[Saved entries]
•••
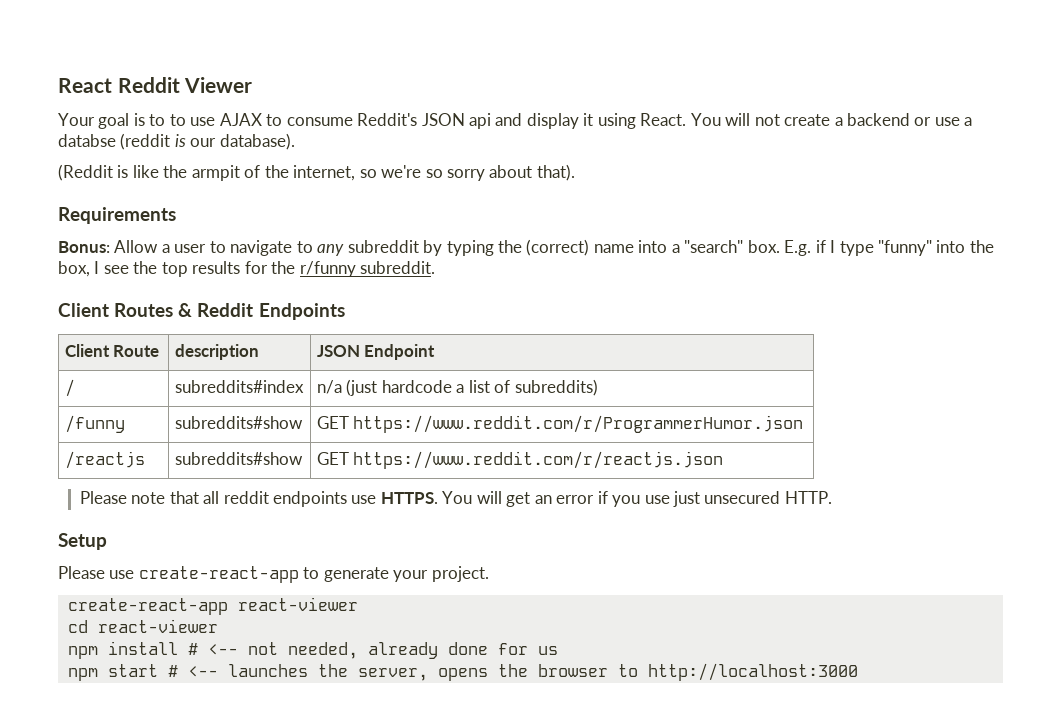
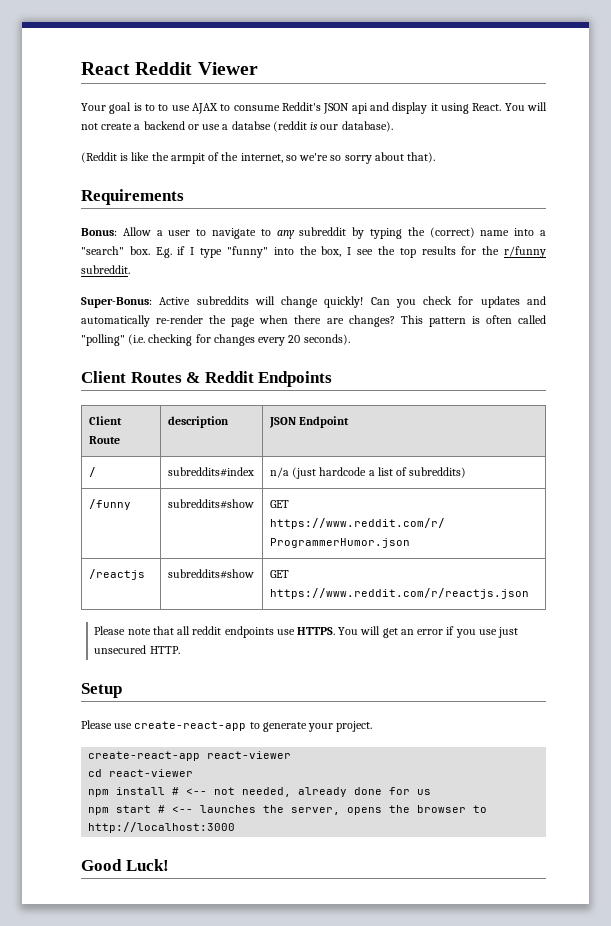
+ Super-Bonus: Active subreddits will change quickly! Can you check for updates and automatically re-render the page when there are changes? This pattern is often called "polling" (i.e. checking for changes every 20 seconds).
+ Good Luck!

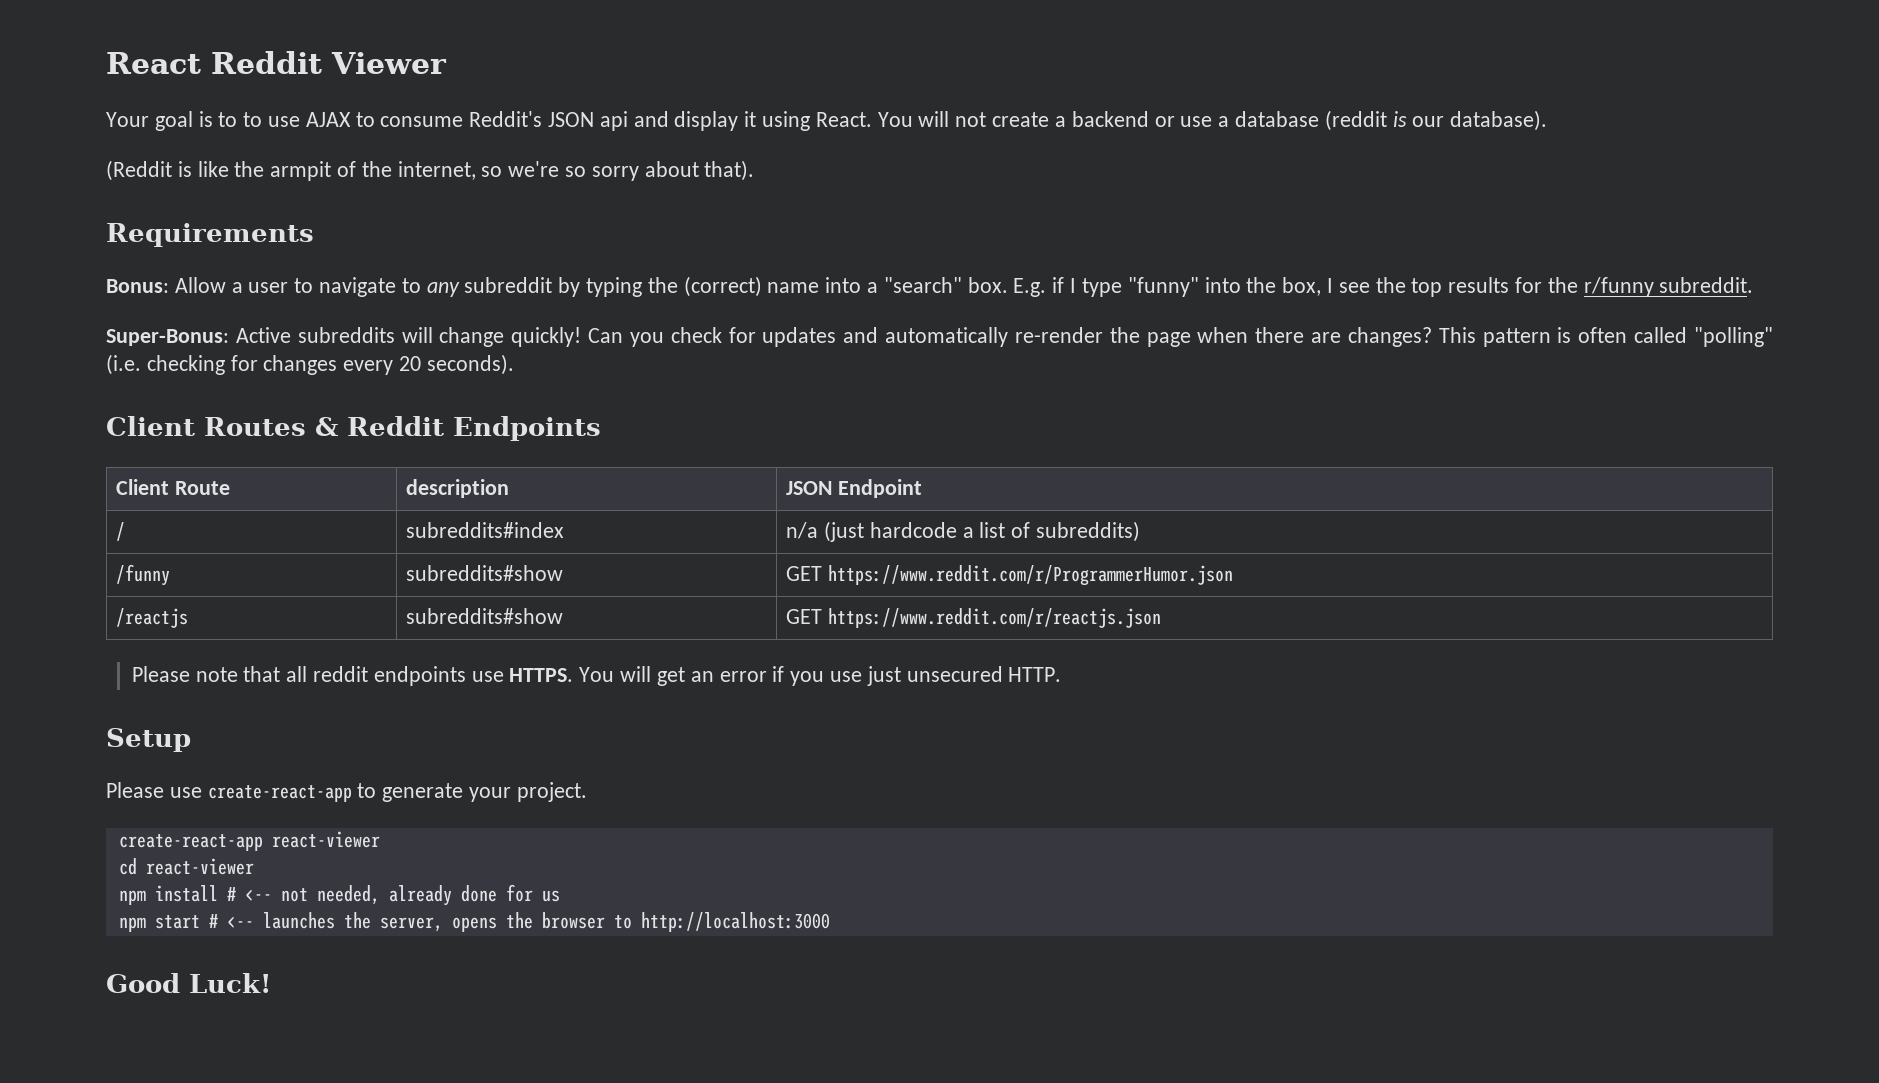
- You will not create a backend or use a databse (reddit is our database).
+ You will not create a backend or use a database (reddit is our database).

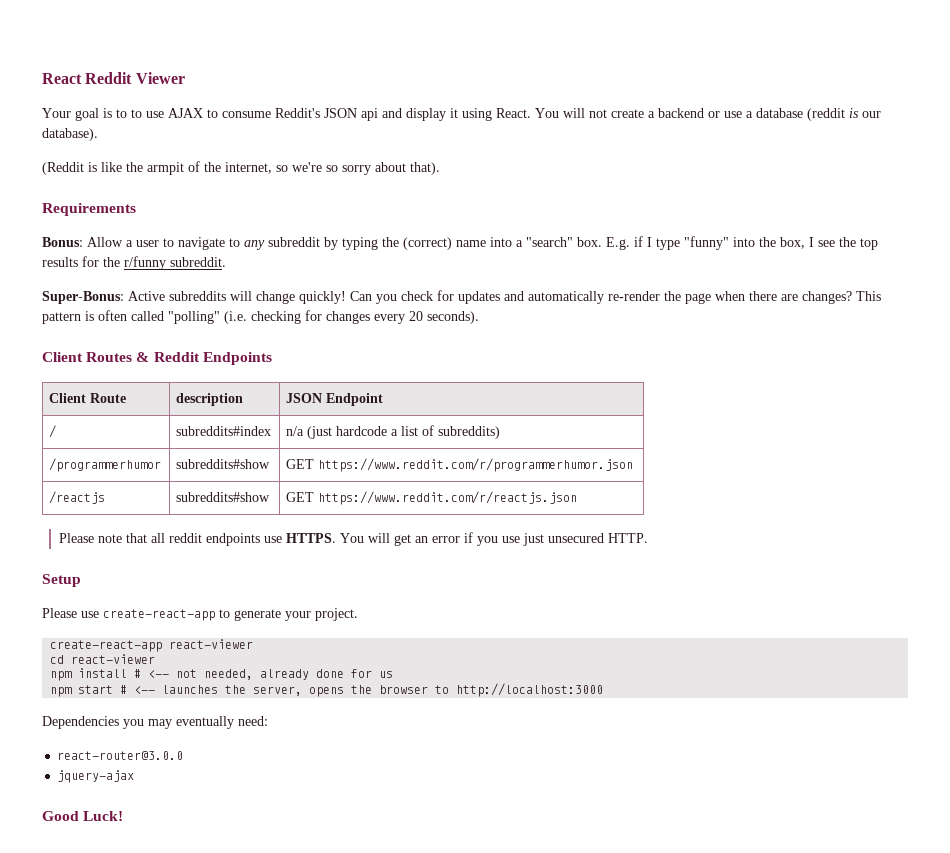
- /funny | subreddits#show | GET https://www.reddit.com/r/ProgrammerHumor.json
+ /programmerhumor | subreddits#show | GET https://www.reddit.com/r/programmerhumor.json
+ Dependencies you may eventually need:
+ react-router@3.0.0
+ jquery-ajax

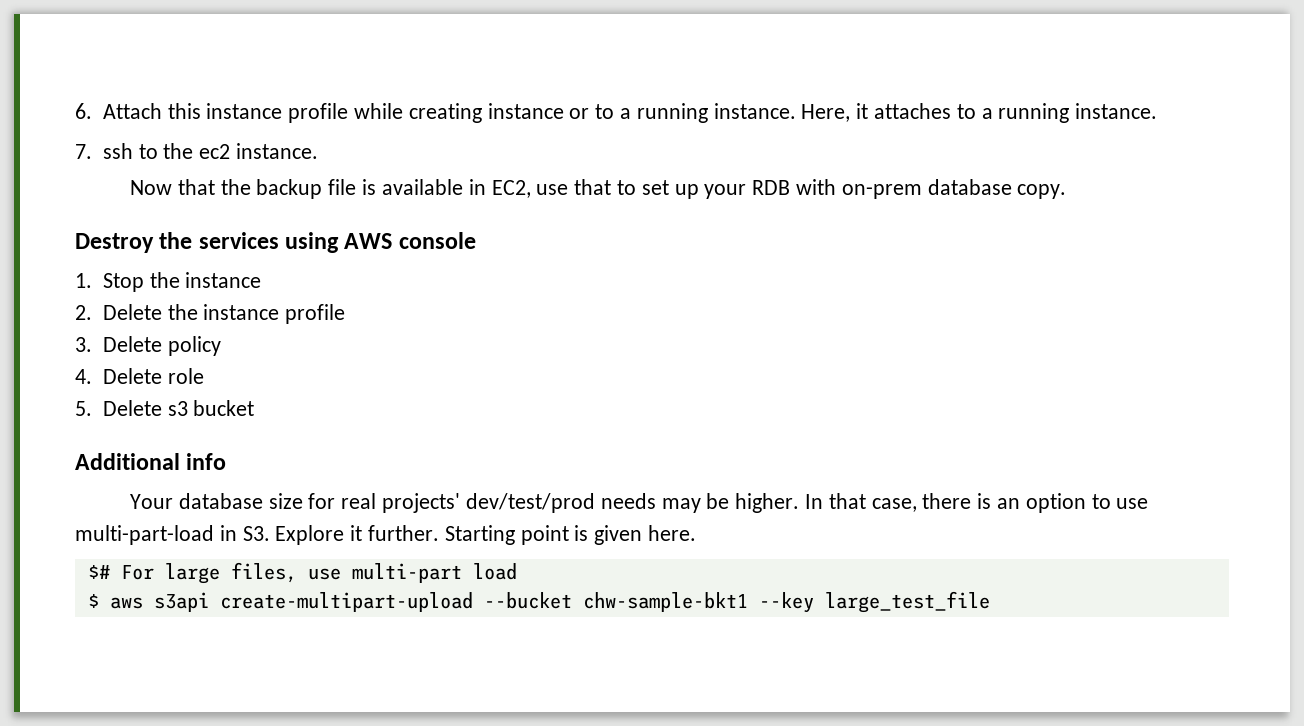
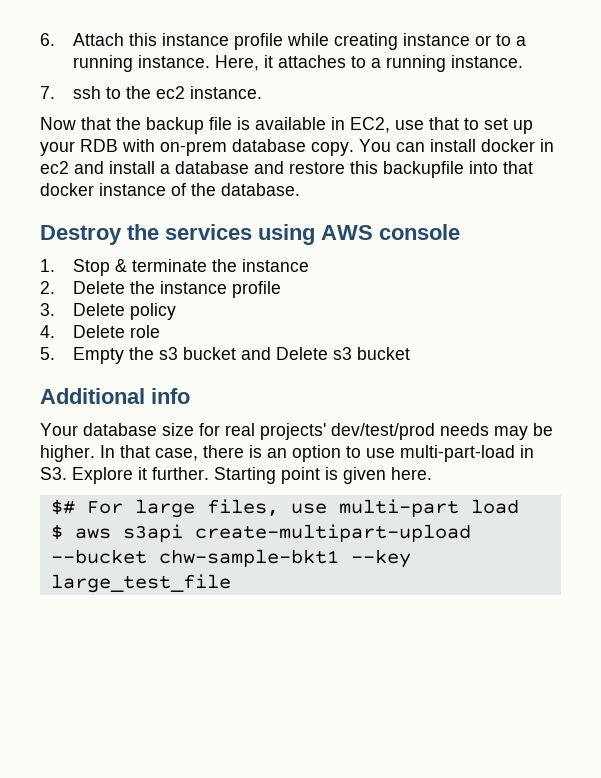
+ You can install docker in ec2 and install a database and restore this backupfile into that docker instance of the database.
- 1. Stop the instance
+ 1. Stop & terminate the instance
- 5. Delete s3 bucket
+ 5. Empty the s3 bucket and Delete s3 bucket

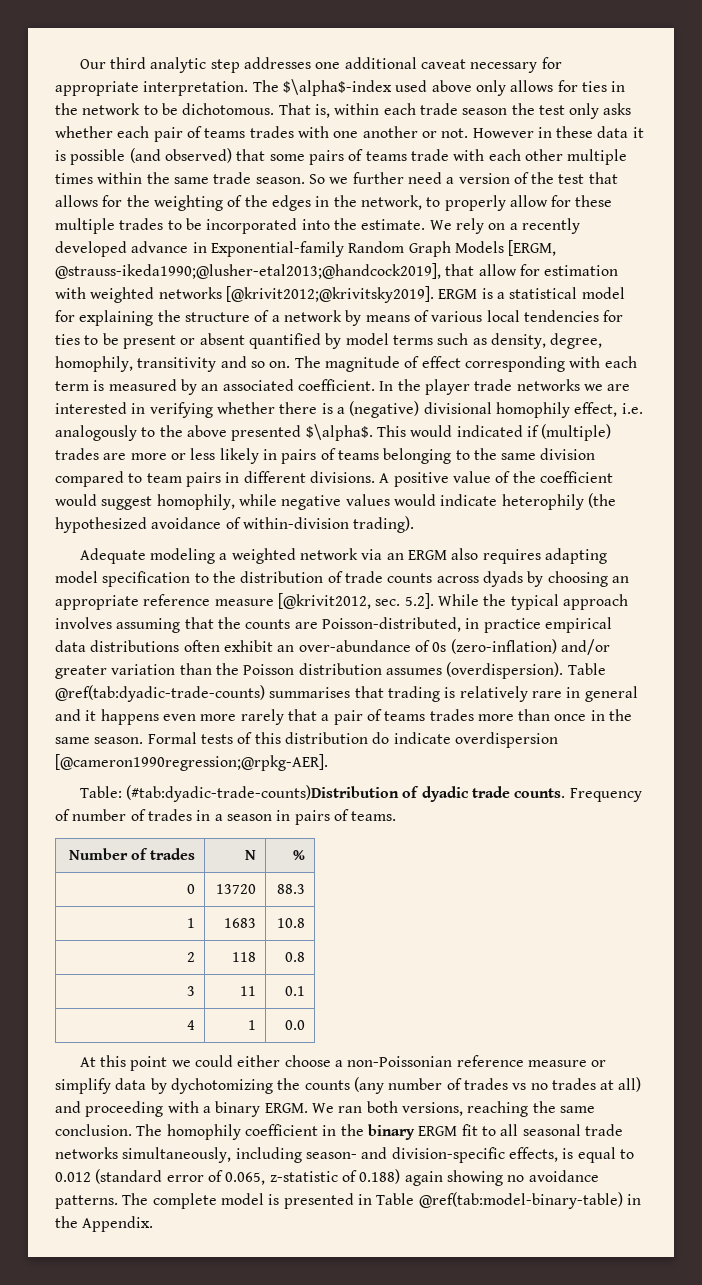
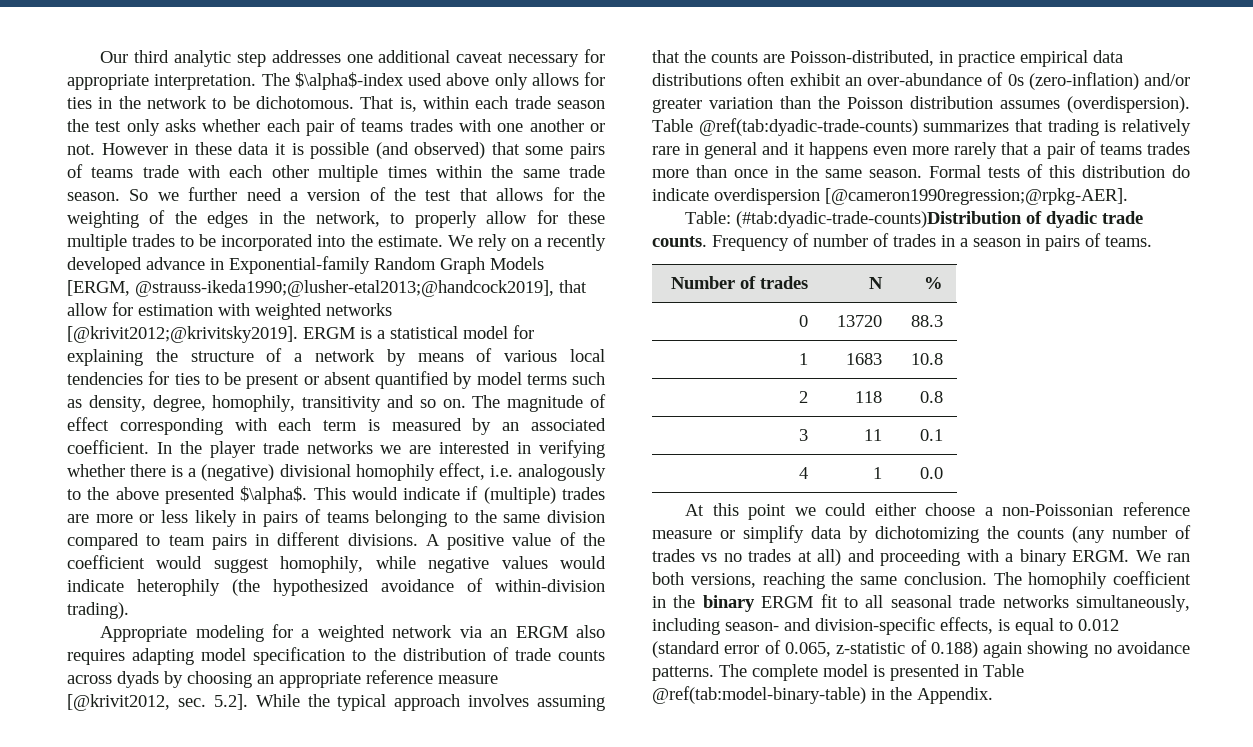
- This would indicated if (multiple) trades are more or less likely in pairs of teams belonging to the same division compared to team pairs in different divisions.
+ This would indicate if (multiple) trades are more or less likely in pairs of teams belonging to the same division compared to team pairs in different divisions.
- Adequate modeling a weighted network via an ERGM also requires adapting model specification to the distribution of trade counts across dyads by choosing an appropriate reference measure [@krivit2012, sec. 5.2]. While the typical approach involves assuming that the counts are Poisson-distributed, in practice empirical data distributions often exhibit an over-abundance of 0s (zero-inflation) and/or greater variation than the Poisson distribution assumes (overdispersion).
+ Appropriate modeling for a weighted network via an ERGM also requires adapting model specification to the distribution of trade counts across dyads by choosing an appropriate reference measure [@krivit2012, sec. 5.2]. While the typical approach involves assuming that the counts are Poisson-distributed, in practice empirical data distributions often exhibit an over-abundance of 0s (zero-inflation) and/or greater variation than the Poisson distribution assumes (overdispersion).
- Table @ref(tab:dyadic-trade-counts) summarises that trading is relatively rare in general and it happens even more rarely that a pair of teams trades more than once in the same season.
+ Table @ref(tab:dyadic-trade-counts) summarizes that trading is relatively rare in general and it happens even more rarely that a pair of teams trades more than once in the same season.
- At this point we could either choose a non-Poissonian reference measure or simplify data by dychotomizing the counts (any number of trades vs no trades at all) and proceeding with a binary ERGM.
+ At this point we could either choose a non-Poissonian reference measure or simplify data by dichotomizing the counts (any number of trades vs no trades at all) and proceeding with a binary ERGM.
•••
WHAT THIS TASK INVOLVES: Respond with the exact lines above running from the one containing "- 1. Stop the instance" to the one containing "- This would", both ends kept and no pictures included.

TASK SOLUTION:
- 1. Stop the instance
+ 1. Stop & terminate the instance
- 5. Delete s3 bucket
+ 5. Empty the s3 bucket and Delete s3 bucket

- This would indicated if (multiple) trades are more or less likely in pairs of teams belonging to the same division compared to team pairs in different divisions.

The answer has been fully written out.